Anwar Moghith est professeur de philosophie à l’université de Helwan au Caire, en Egypte et directeur du Centre National de la Traduction (CNT). Lauréat du Prix Ibn Khaldoun-Senghor 2017 pour son travail de traducteur du français en arabe.
L’universalité du discours philosophique : des nouvelles missions
La philosophie est un discours sur le monde et les hommes, adressé à l’homme en général. C’est ainsi que qu’Al-Kindi au IX siècle nous informe que la quête de vérité est commune à tous les peuples et aucune nation ne la possède. René Descartes dit en latin :scribio etiam turkis, pour montrer la validité du discours philosophique à toutes les nations. Les philosophes ont souligné de mille manières l’universalité de la philosophie, c’est – à – dire sa capacité de transcender les particularités culturelles et les spécifiés régionales.
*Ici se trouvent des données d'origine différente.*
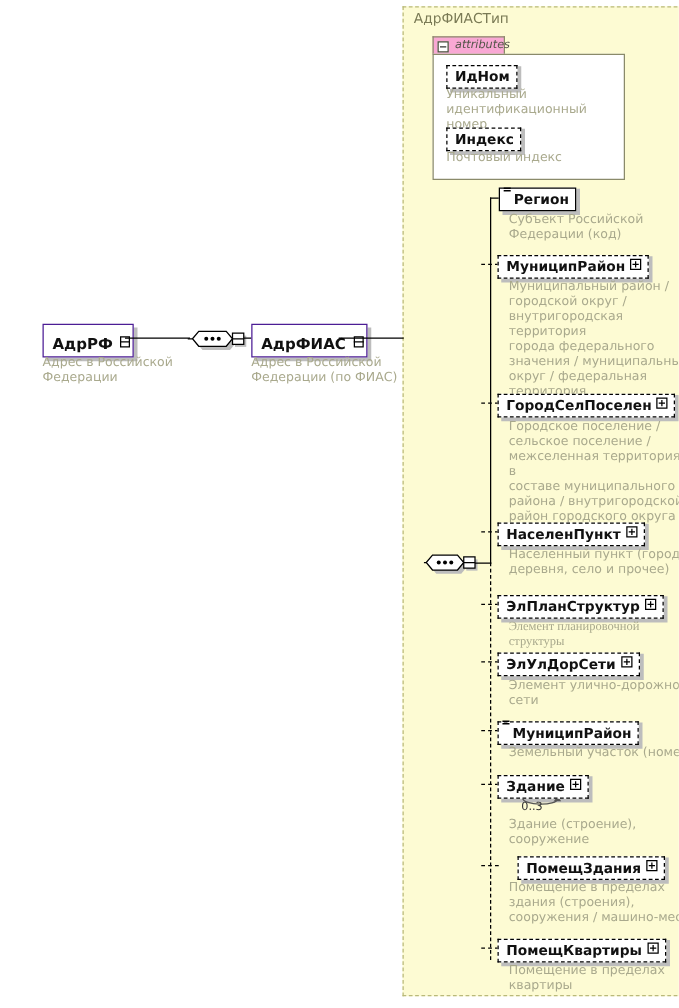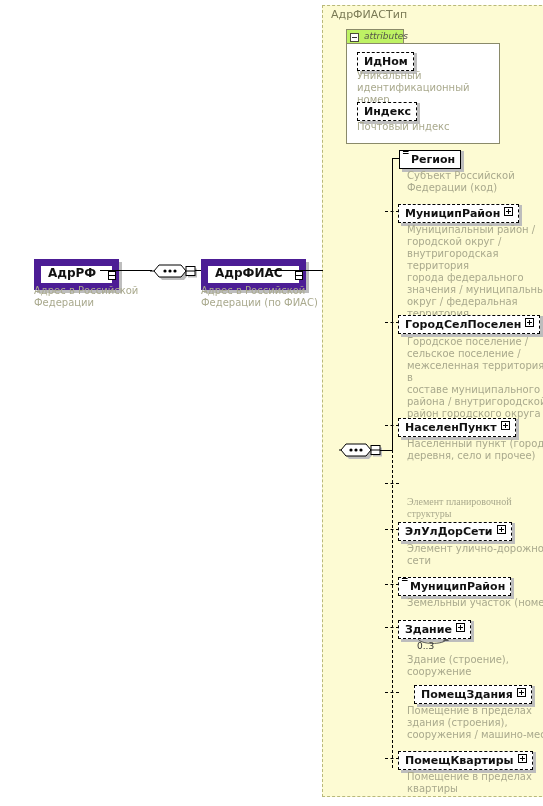"attributes" .attr-tab { background: #bef264 -> #f9a8d4 }
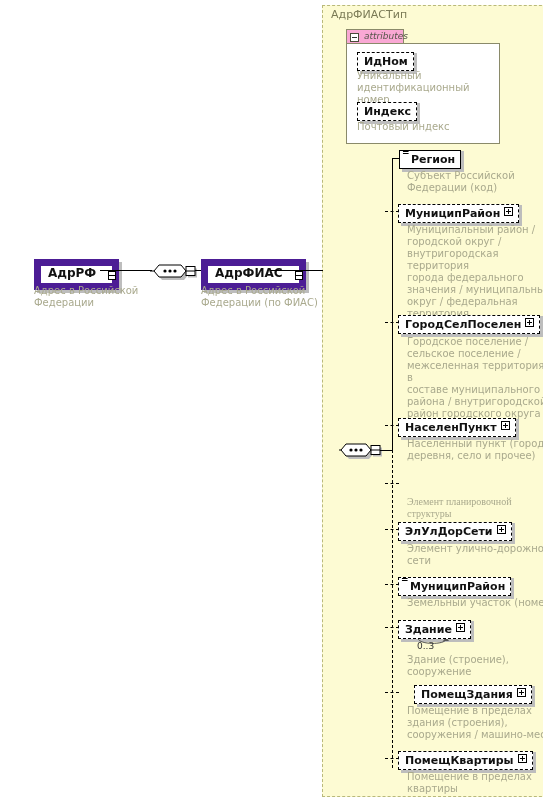"АдрРФ" .leafbox { border: 7px solid #4c1d95 -> 1px solid #4c1d95; padding: 1px 16px 3px 7px -> 9px 16px 3px 7px }
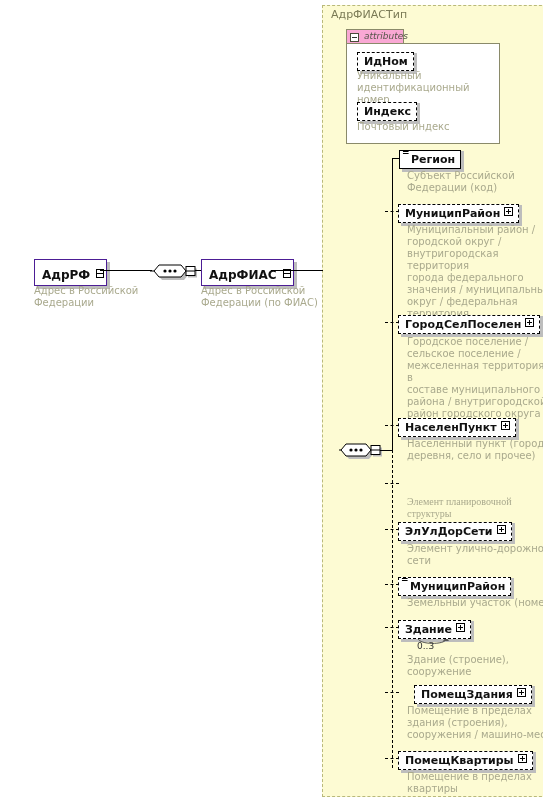"ЭлПланСтруктур" div.node { html: none -> <div> <div> <div></div> <div> <span>ЭлПланСтруктур</span><span></span> </div> </div> </div> }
Néanmoins la philosophie est toujours écrite dans une langue particulière ; une langue marquée par un héritage culturel national. La philosophie porte toujours les marques de son milieu culturel natif et en même temps exprime sa visée universelle. L’universalité concerne les soucis et la particularité concerne l’expression. La traduction est donc nécessaire pour mettre en acte cette universalité. Dans les siècles passés les peuples étaient toujours préoccupés des problèmes nationaux et qui pouvaient trouver des solutions efficaces dans un cadre national. Dans ces conditions les philosophes ont réussi à contribuer trouver ces solutions nationales tout en maintenant l’aspect universel de leur discours. Actuellement l’humanité fait face à un nouveau type des problèmes, voire même des crises : la menace écologique, la croissance démographique, l’immigration, les armes nucléaires, les avancées médicales, etc. Ce type de problèmes ne pourra jamais trouver une solution efficace dans un cadre national et aucune culture particulière ne pourra prétendre trouver seule l’issue de ces embarras. Toutes les cultures sont invitées à participer ; à s’intéresser à l’homme et à s’adresser à l’homme. Voilà un nouveau défi auquel la philosophie doit faire face et qui passe forcément par l’universalité de son discours. A l’évidence, ces nouveaux problèmes, ne pouvant pas être résolus par une intervention uniquement technologique, il leur faut aussi de la sagesse. Bien entendue, toute culture peut toujours puiser dans ses ressources spirituelles pour suggérer le salut, mais pour assurer la communication universelle il faut que le discours philosophique soit séculaire. La sécularité du discours devient, aujourd’hui plus que jamais, le garant de l’universalité de la philosophie.